Figures on Pedestal #1 & #2
by Charlotte Hodes, papercut, 2013
A leading figure in contemporary art, Charlotte Hodes’ work profiles her long-standing engagement with the crossovers between the fine and decorative arts. She draws on craft processes to create imagery firmly situated within the language of fine art. She brings her considerable experience as a painter to both her extraordinarily intricate papercuts and large-scale installations in which ready-made ceramic ware serves as her alternative canvas. She has been a member of the Academy’s Art Committee since 2021.
The female figure is Hodes’ pivotal motif, an elusive but ever-present silhouette emerging from or blending into backdrops of tactile pattern and vibrant colour. The woman that wanders through her work is nonetheless a disruptive force, refusing her given role as decorative feature to take ownership of her environment and reclaim her autonomy.

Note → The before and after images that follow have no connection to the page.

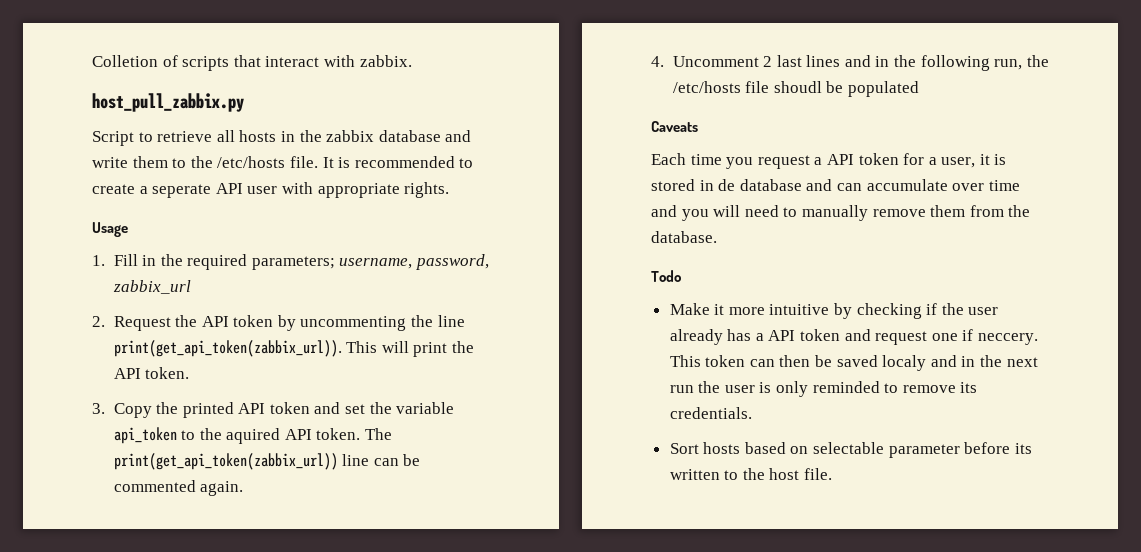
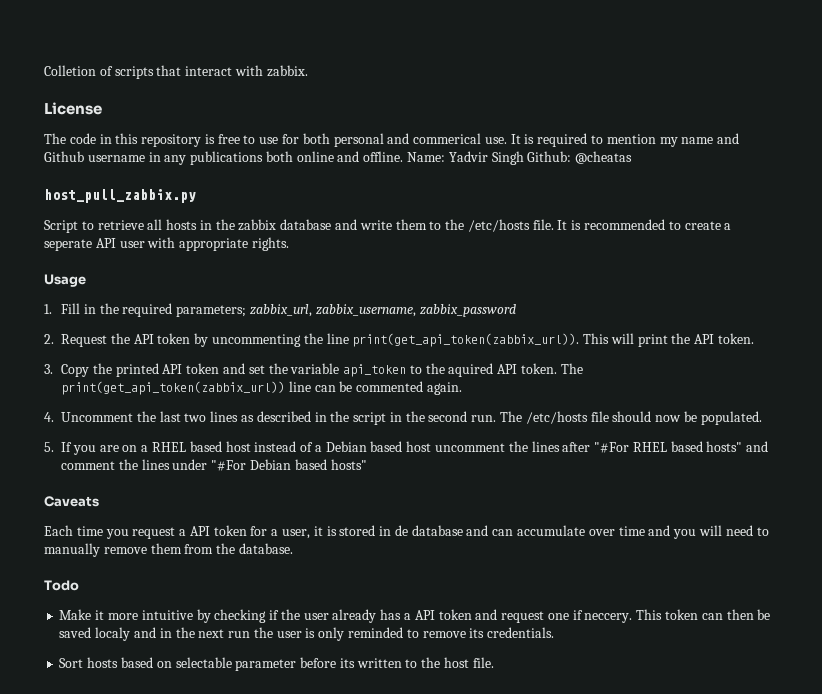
(412, 61) none -> [44,102,102,115] [44,133,740,147] [44,151,633,165] // License // The code in this repository is free to use for both personal and commerical use. It is required to mention my name and Github username in any publications both online and offline. Name: Yadvir Singh Github: @cheatas
[339,254,490,270] [112,280,191,294] username, password, zabbix_url -> [249,304,516,317] zabbix_url, zabbix_username, zabbix_password
[763,55,1049,71] [672,81,919,97] 2 last lines and in the following run, the /etc/hosts file shoudl be populated -> [136,411,762,425] [44,441,769,455] [61,459,367,471] the last two lines as described in the script in the second run. The /etc/hosts file should now be populated. // 5. If you are on a RHEL based host instead of a Debian based host uncomment the lines after "#For RHEL based hosts" and comment the lines under "#For Debian based hosts"

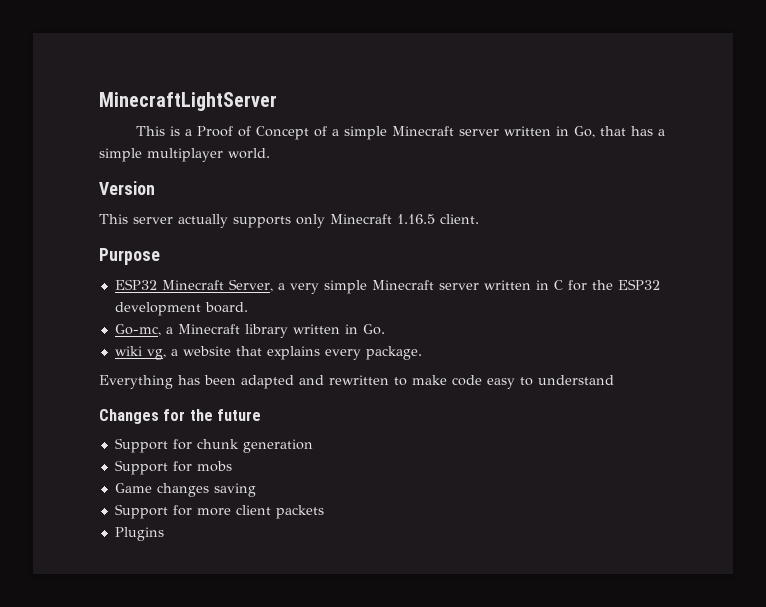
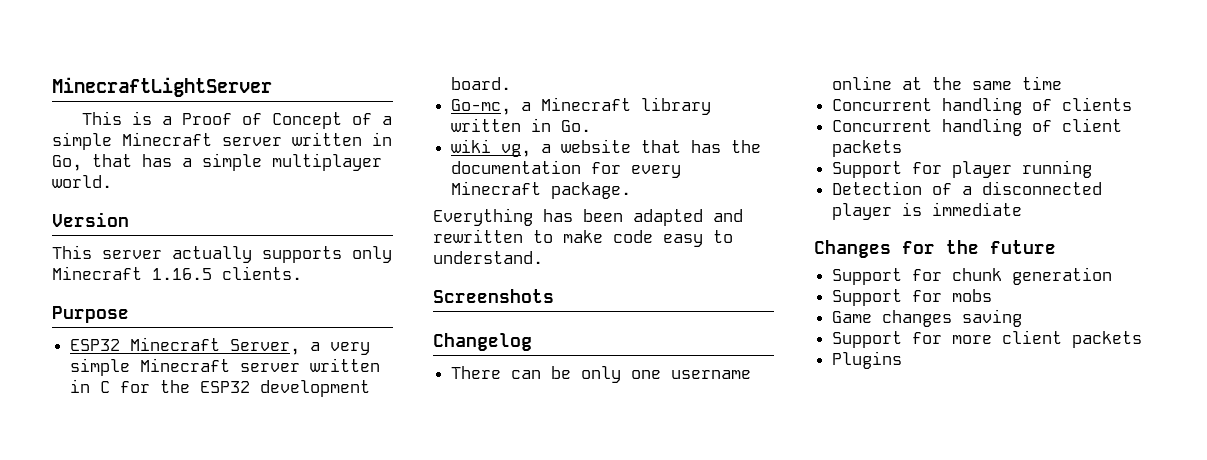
[440,214,479,224] client. -> [222,266,302,280] clients.
[266,346,361,360] explains every -> [691,140,762,153] [451,160,682,178] [451,181,542,195] has the documentation for every Minecraft
[538,375,614,385] understand -> [433,251,543,264] [433,289,554,303] [433,333,532,351] [451,366,752,383] [832,76,1063,90] [832,97,1133,115] [832,118,1123,136] [832,140,903,157] [832,160,1093,178] [832,181,1103,195] [832,202,1023,220] understand. // Screenshots // Changelog // There can be only one username online at the same time // Concurrent handling of clients // Concurrent handling of client packets // Support for player running // Detection of a disconnected player is immediate

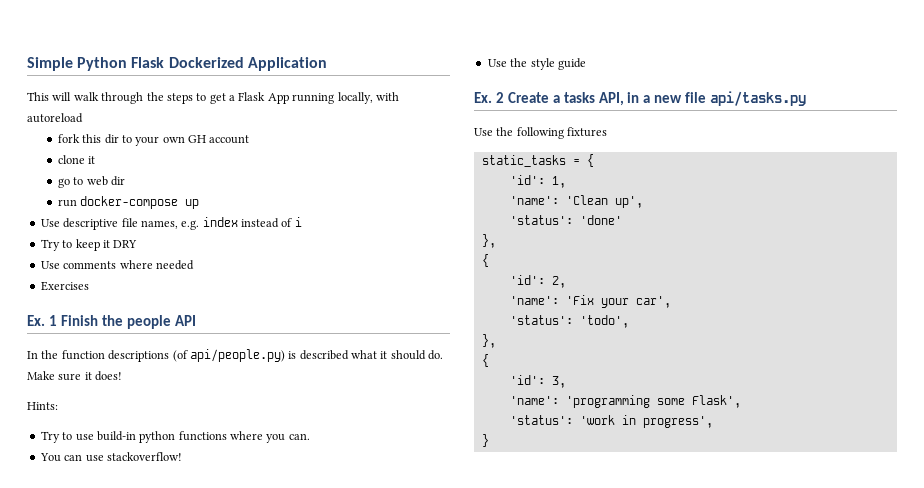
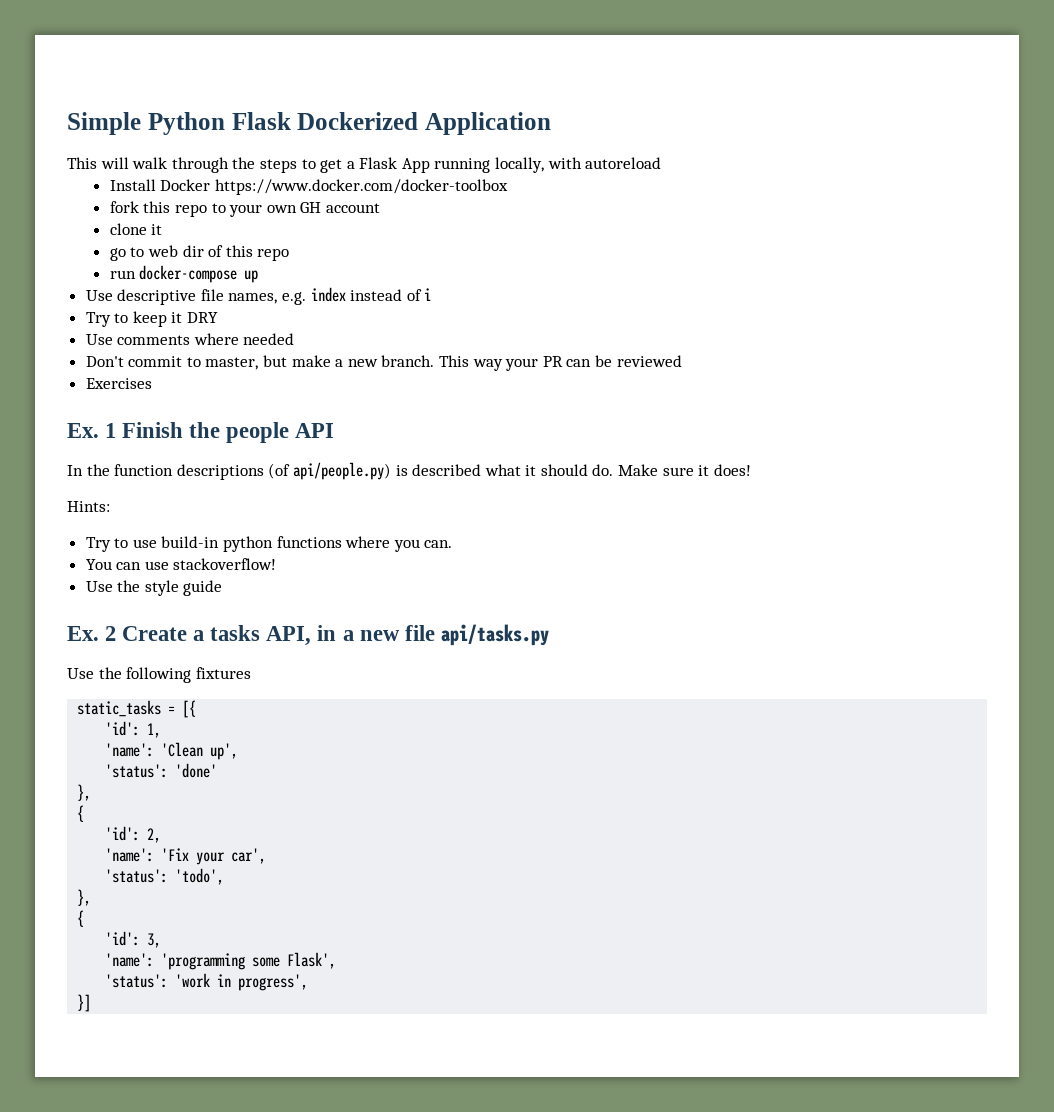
(83, 118) none -> [109,179,508,195] // Install Docker https://www.docker.com/docker-toolbox
[104,134,119,144] dir -> [174,204,207,217] repo
(125, 181) none -> [208,245,290,261] of this repo
(194, 265) none -> [85,355,682,371] // Don't commit to master, but make a new branch. This way your PR can be reviewed
[586,154,594,167] { -> [182,700,197,718] [{
[481,434,489,447] } -> [77,994,92,1012] }]

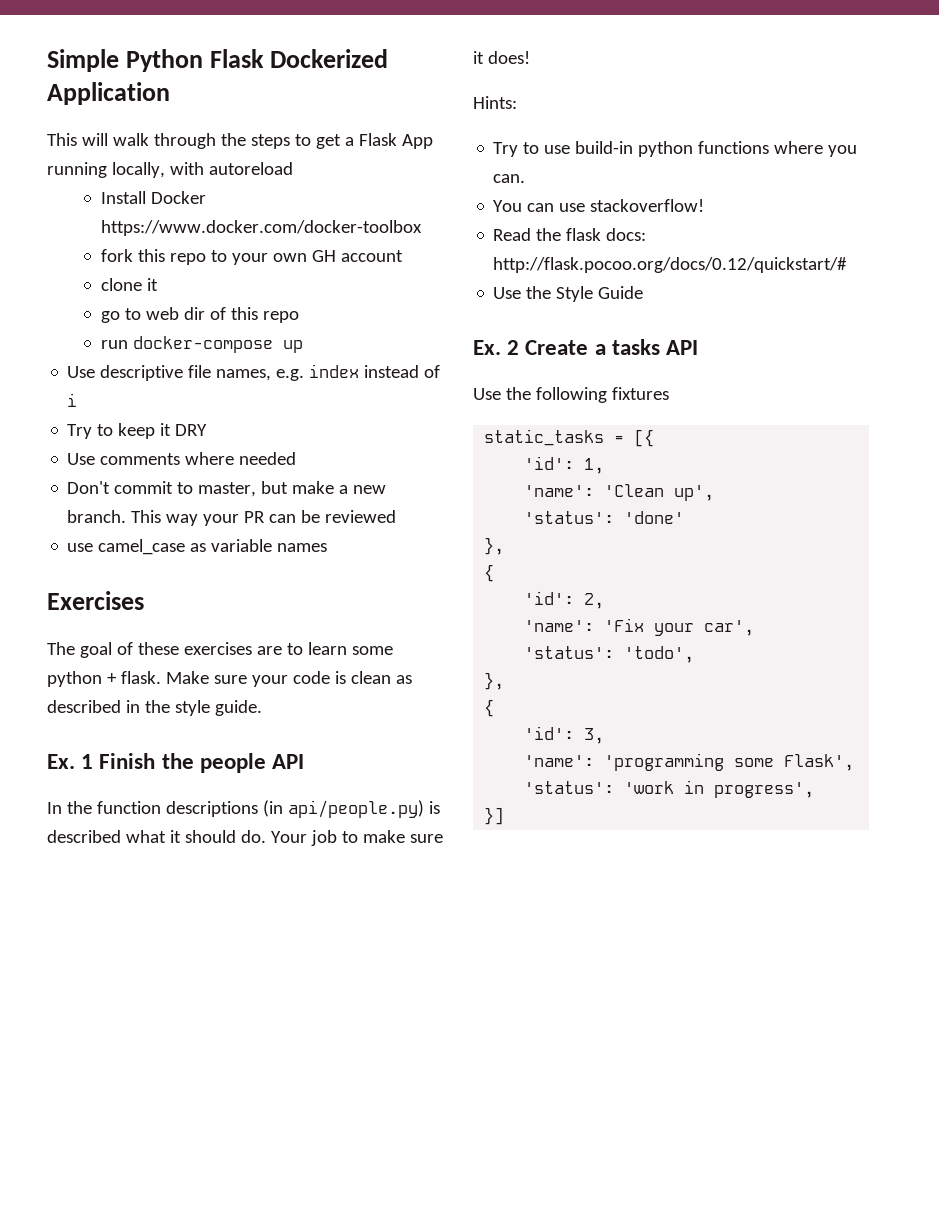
[85,378,152,389] Exercises -> [67,539,328,555] [47,591,144,610] [47,642,393,658] [47,671,412,687] [47,700,262,716] use camel_case as variable names // Exercises // The goal of these exercises are to learn some python + flask. Make sure your code is clean as described in the style guide.
[268,463,291,479] (of -> [262,800,283,817] (in
[618,464,659,476] Make -> [270,830,405,846] Your job to make
[85,580,223,596] // Use the style guide -> [493,228,647,241] [493,257,848,273] [493,286,644,302] // Read the flask docs: http://flask.pocoo.org/docs/0.12/quickstart/# // Use the Style Guide
[266,624,549,646] API, in a new file api/tasks.py -> [666,340,699,355] API

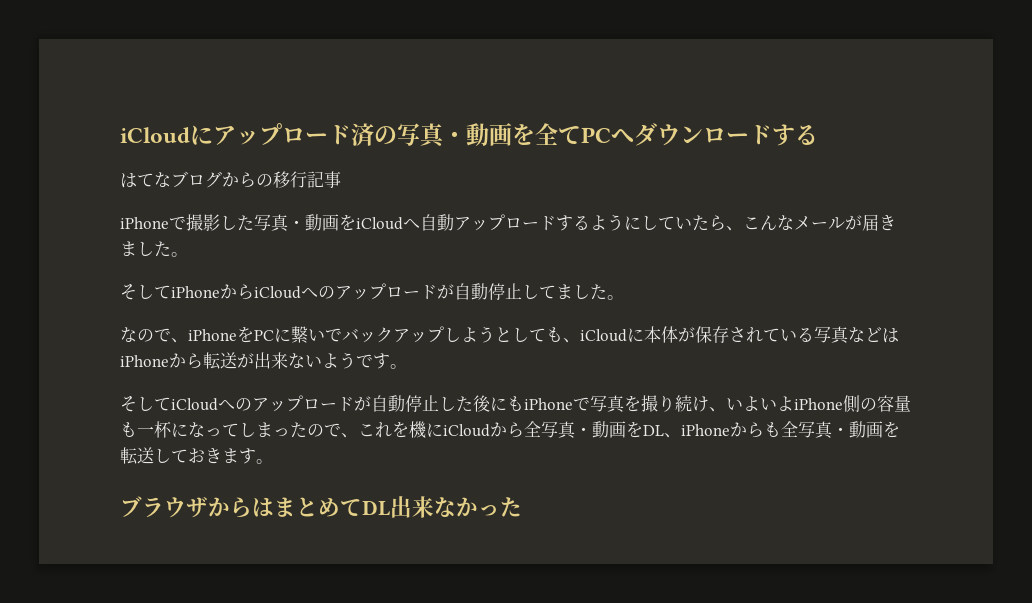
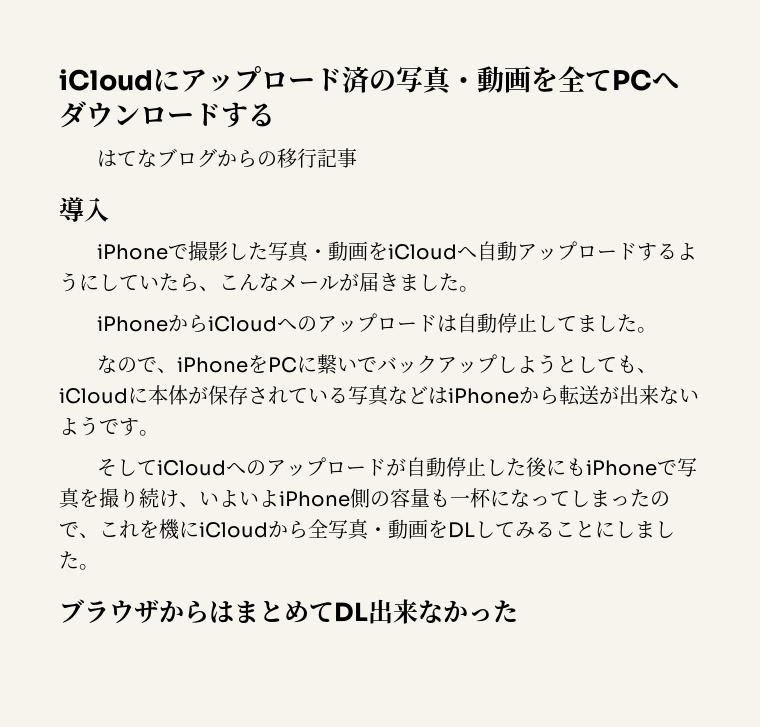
(341, 179) none -> [59,197,109,222] // 導入
[120,284,171,300] そして -> (479, 289) none
[437,284,454,299] が -> [436,315,457,332] は
[664,421,900,439] [120,447,256,465] 、iPhoneからも全写真・動画を転送しておきます -> [475,521,675,539] [59,551,79,569] してみることにしました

Charlotte Hodes comments: “The depiction of women is the overriding concern in my work, and I draw upon its rich history in both the fine and decorative arts. My intention is to re-imagine the female figure for a contemporary audience.
In these papercuts I explore ideas around statuary and in particular how women are raised on pedestals. They constitute a collision between public and private, the domestic domain of women and notions of women as mere decorative elements.
The artworks are hand-cut, and are the result of hours of manual work, connecting me to those craft traditions associated with women, such as, embroidery and quilting. As in these traditions, my large-scale works are composed of tiny fragments and intricately cut passages that build together into a monumental whole. In Figure on Pedestal I, the woman has a pile of crockery on her head, a reference to the maid in Domenico Ghirlandaio’s fresco, The Birth of John the Baptist (Santa Maria Novella Florence) and a further reference to female domestic activity.
In Figure on Pedestal II the woman is encompassed by swirling drapery, reminiscent of the sculpture of St Veronica by Francesco Mochi (St. Peter’s, Rome) in which the drapery encompasses the imposing, authoritative saint while she is simultaneously stuck on a pedestal. They both give the impression that they are moving with purpose but are conversely trapped within a vortex.
My women are aware of the irony of having been finely balanced on pedestals. They have a quizzical attitude to their precarious predicament, and I draw reference from in particular, Antoine Watteau, Fête galante in a Wooded Landscape (The Wallace Collection) in which a nude is pictured as a sculpture coming to life, observing the scene before her. As an aside, she has insight and agency that gives her the option to get down from her pedestal and leave the stage at any time she chooses.”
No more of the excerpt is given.